Dynamical Tidal Response of Non-rotating Black Holes: Connecting the MST Formalism and Worldline EFT
Hajime Kobayashi, Shinji Mukohyama, Naritaka Oshita, Kazufumi Takahashi, Vicharit Yingcharoenrat
TL;DR
This work develops a unified framework to compute the dynamical tidal response of non-rotating black holes in GR by matching the horizon-ingoing MST solutions to a worldline EFT description of binary dynamics. It shows that the renormalized tidal response contains unavoidable scheme- and initial-condition ambiguities, yielding dynamical Love numbers that run logarithmically with scale due to UV divergences in the worldline EFT; after fixing the renormalization scheme (MS) and matching to MST, a finite, frequency-dependent dTLN emerges, vanishing in the static limit and contributing at 8PN to the waveform. The methodology integrates low-frequency BH perturbations with PN-inspired effective descriptions, enabling systematic inclusion of finite-size and dissipative effects in inspiral modeling.
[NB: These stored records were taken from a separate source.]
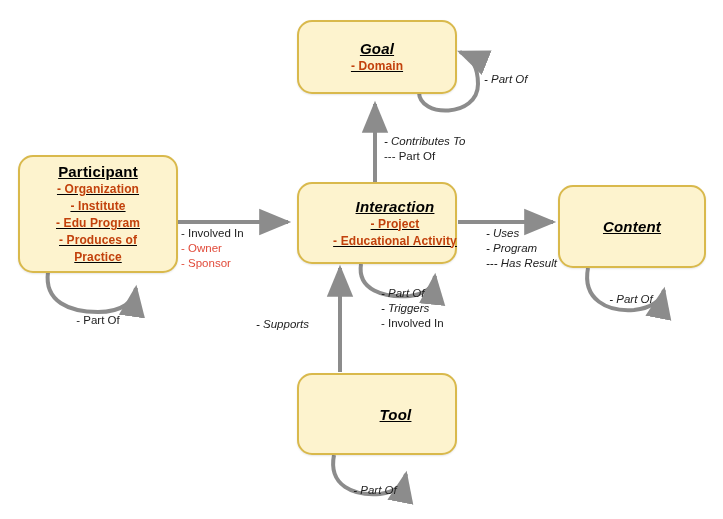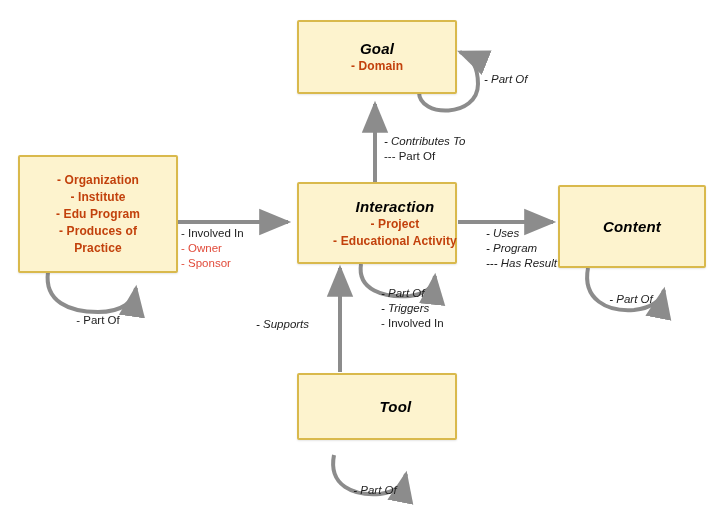--- a/index.html
+++ b/index.html
@@ -18,27 +18,28 @@
     position: absolute;
     left: 0; top: 0;
     width: 723px;
     height: 519px;
   }
   .node {
     position: absolute;
     box-sizing: border-box;
     background: #fdf3ce;
     border: 2px solid #d9b94c;
-    border-radius: 2px;
+    border-radius: 15px;
     display: flex;
     flex-direction: column;
     align-items: center;
     justify-content: center;
     text-align: center;
     box-shadow: 0 1px 2px rgba(0,0,0,0.10);
+    text-decoration: underline;
   }
   .node-title {
     color: #000000;
     font-weight: bold;
     font-size: 15px;
     line-height: 19px;
     letter-spacing: 0.2px;
   }
   .node-title.italic { font-style: italic; }
   .node-sub {
@@ -107,38 +108,39 @@
     <path d="M334,455 C328,486 354,496 380,494 C396,492 404,484 406,474" fill="none" stroke="#8c8c8c" stroke-width="4" marker-end="url(#arrowhead)"></path>
   </g>
 </svg>
 
 <div class="node" style="left:297px; top:20px; width:160px; height:74px;">
   <div class="node-title italic">Goal</div>
   <div class="node-sub">- Domain</div>
 </div>
 
 <div class="node" style="left:18px; top:155px; width:160px; height:118px;">
+  <div class="node-title">Participant</div>
   <div class="node-sub">- Organization</div>
   <div class="node-sub">- Institute</div>
   <div class="node-sub">- Edu Program</div>
   <div class="node-sub">- Produces of</div>
   <div class="node-sub">Practice</div>
 </div>
 
 <div class="node" style="left:297px; top:182px; width:160px; height:82px;padding-left:36px;">
   <div class="node-title italic">Interaction</div>
   <div class="node-sub">- Project</div>
   <div class="node-sub">- Educational Activity</div>
 </div>
 
 <div class="node" style="left:558px; top:185px; width:148px; height:83px;">
   <div class="node-title italic">Content</div>
 </div>
 
-<div class="node" style="left:297px; top:373px; width:160px; height:67px;padding-left:37px;">
+<div class="node" style="left:297px; top:373px; width:160px; height:82px;padding-left:37px;">
   <div class="node-title italic">Tool</div>
 </div>
 
 <div class="edge-label" style="left:181px; top:226px;">
   <span class="ln">- Involved In</span>
   <span class="ln red">- Owner</span>
   <span class="ln red">- Sponsor</span>
 </div>
 
 <div class="edge-label" style="left:384px; top:134px;">

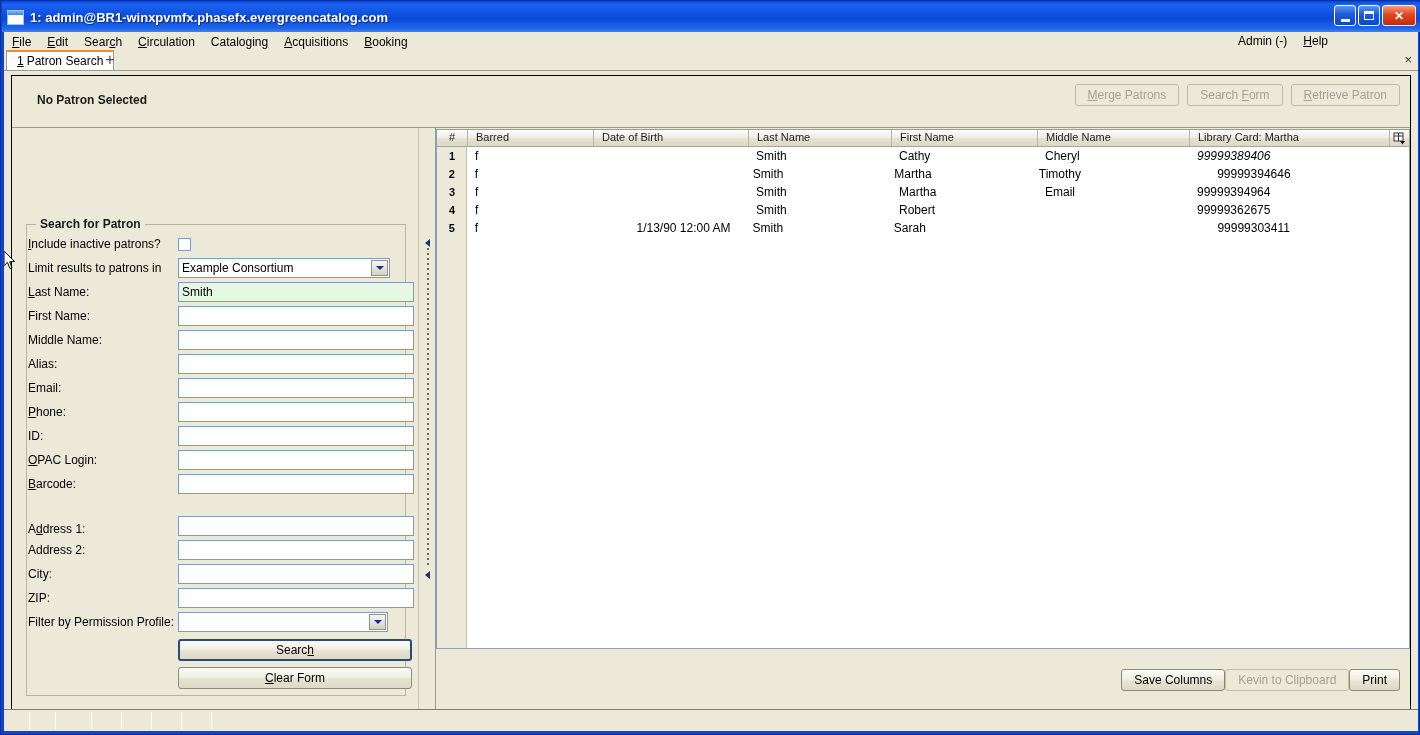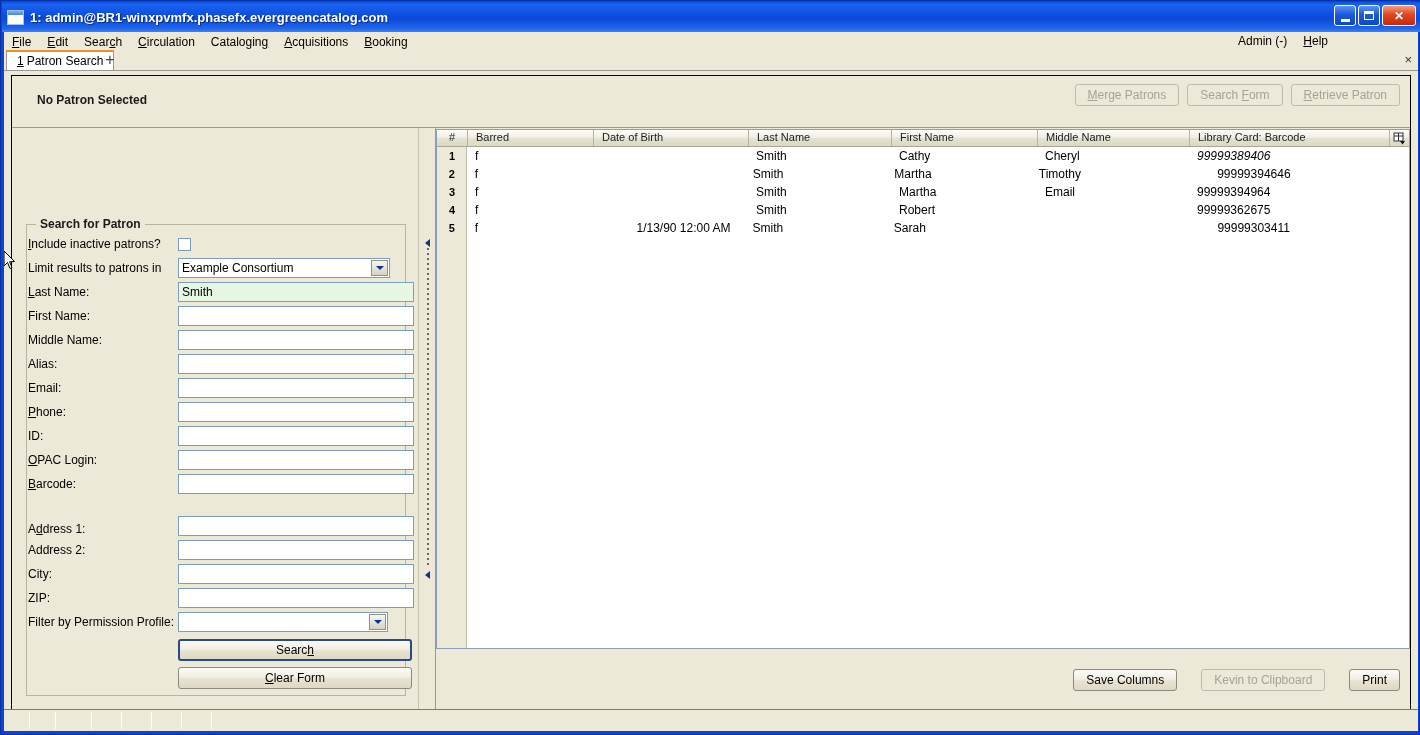--- a/index.html
+++ b/index.html
@@ -428,21 +428,21 @@
   .gcell.right { text-align: right; padding-right: 14px; }
 
   .grid-footer {
     position: absolute;
     left: 0; top: 524px;
     width: 974px; height: 56px;
   }
   .footer-buttons {
     position: absolute;
     right: 10px; top: 17px;
-    display: flex; gap: 24px; margin-left: 8px;
+    display: flex; gap: 0; margin-left: 8px;
   }
 
   
   .statusbar {
     position: absolute;
     left: 3px; bottom: 3px;
     width: 1414px; height: 22px;
     background: #ece9d8;
     border-top: 1px solid #7f7c6f;
     box-sizing: border-box;
@@ -638,21 +638,21 @@
       <div class="right-pane">
 
         <div class="grid">
           <div class="grid-header" id="grid-header">
               <div class="hcell num" style="width: 30px;">#</div>
               <div class="hcell" style="width: 126px;">Barred</div>
               <div class="hcell" style="width: 155px;">Date of Birth</div>
               <div class="hcell" style="width: 143px;">Last Name</div>
               <div class="hcell" style="width: 146px;">First Name</div>
               <div class="hcell" style="width: 152px;">Middle Name</div>
-              <div class="hcell" style="width: 202px;">Library Card: Barcode</div>
+              <div class="hcell" style="width: 202px;">Library Card: Martha</div>
               <div class="colpick">
                 <svg width="13" height="13" viewBox="0 0 13 13">
                   <rect x="1" y="1" width="9" height="8" fill="#fff" stroke="#333"></rect>
                   <line x1="1" y1="4" x2="10" y2="4" stroke="#333"></line>
                   <line x1="5.5" y1="1" x2="5.5" y2="9" stroke="#333"></line>
                   <polygon points="7,9 12,9 9.5,12.5" fill="#111"></polygon>
                 </svg>
               </div>
             </div>
           <div class="grid-body">

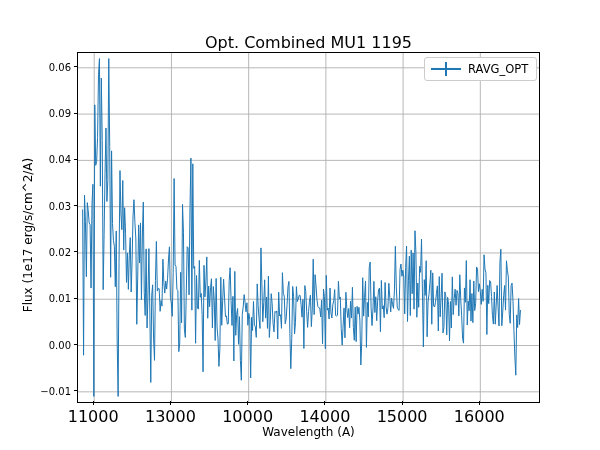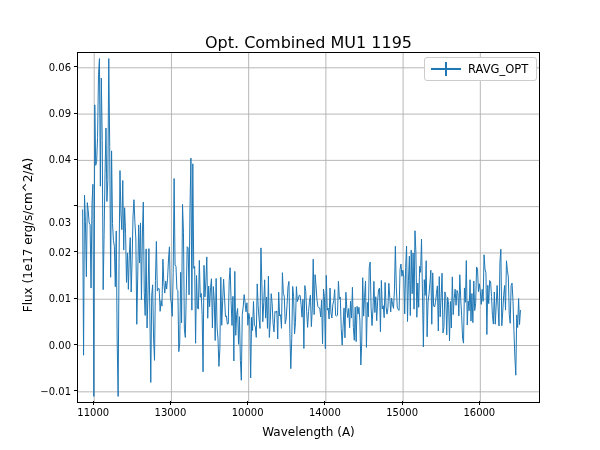--- a/index.html
+++ b/index.html
@@ -59,21 +59,21 @@
     height: 450px;
     pointer-events: none;
   }
   .ytick-label {
     position: absolute;
     width: 60px;
     right: auto;
   }
   .xtick-label {
     position: absolute;
-    font-size: 10px;
+    font-size: 16px;
     color: #000000;
     white-space: nowrap;
     transform: translateX(-50%);
     top: 407px;
   }
   .tick-mark {
     position: absolute;
     background: #000000;
   }
   #xlabel {
@@ -169,21 +169,21 @@
 
   <div class="ytick-wrap" id="tick-layer">
       <div class="ytick-label" style="left: 11px; top: 390.817px; text-align: right;">−0.01</div>
       <div class="tick-mark" style="left: 73.5px; top: 390.317px; width: 3.5px; height: 1px;"></div>
       <div class="ytick-label" style="left: 11px; top: 344.531px; text-align: right;">0.00</div>
       <div class="tick-mark" style="left: 73.5px; top: 344.031px; width: 3.5px; height: 1px;"></div>
       <div class="ytick-label" style="left: 11px; top: 298.244px; text-align: right;">0.01</div>
       <div class="tick-mark" style="left: 73.5px; top: 297.744px; width: 3.5px; height: 1px;"></div>
       <div class="ytick-label" style="left: 11px; top: 251.958px; text-align: right;">0.02</div>
       <div class="tick-mark" style="left: 73.5px; top: 251.458px; width: 3.5px; height: 1px;"></div>
-      <div class="ytick-label" style="left: 11px; top: 205.671px; text-align: right; margin-top: 16px;">0.03</div>
+      <div class="ytick-label" style="left: 11px; top: 205.671px; text-align: right;">0.03</div>
       <div class="tick-mark" style="left: 73.5px; top: 205.171px; width: 3.5px; height: 1px;"></div>
       <div class="ytick-label" style="left: 11px; top: 159.385px; text-align: right;">0.04</div>
       <div class="tick-mark" style="left: 73.5px; top: 158.885px; width: 3.5px; height: 1px;"></div>
       <div class="ytick-label" style="left: 11px; top: 113.098px; text-align: right;">0.09</div>
       <div class="tick-mark" style="left: 73.5px; top: 112.598px; width: 3.5px; height: 1px;"></div>
       <div class="ytick-label" style="left: 11px; top: 66.8117px; text-align: right;">0.06</div>
       <div class="tick-mark" style="left: 73.5px; top: 66.3117px; width: 3.5px; height: 1px;"></div>
       <div class="xtick-label" style="left: 93.2161px;">11000</div>
       <div class="tick-mark" style="left: 92.7161px; top: 401px; width: 1px; height: 3.5px;"></div>
       <div class="xtick-label" style="left: 170.436px;">13000</div>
The results provide a principled path to extend to generic compact objects and to BHs in theories beyond GR, with potential observational relevance for future GW measurements where subleading tidal effects become detectable.
Abstract
The response of a black hole (BH) to tidal forces encodes key information about the underlying gravitational theory and affects the waveform of gravitational waves emitted during binary inspiral processes. In this paper, we analyze the dynamical tidal response of static and spherically symmetric BHs in a low-frequency regime within general relativity (GR), based on a matching between the Mano-Suzuki-Takasugi (MST) methods for an analytical approach to BH perturbations and the worldline effective field theory (EFT) for an efficient and unified computation of the binary dynamics within the post-Newtonian regime. We show that the renormalized tidal response function is subject to inevitable ambiguities associated with the choice of renormalization scheme and with the initial condition of the renormalization flow equation. Once these ambiguities are fixed, we obtain scheme-dependent dynamical tidal Love numbers. We also discuss possible extensions of our formalism, including generic non-rotating compact objects (e.g., neutron stars) in GR and BHs in theories beyond GR.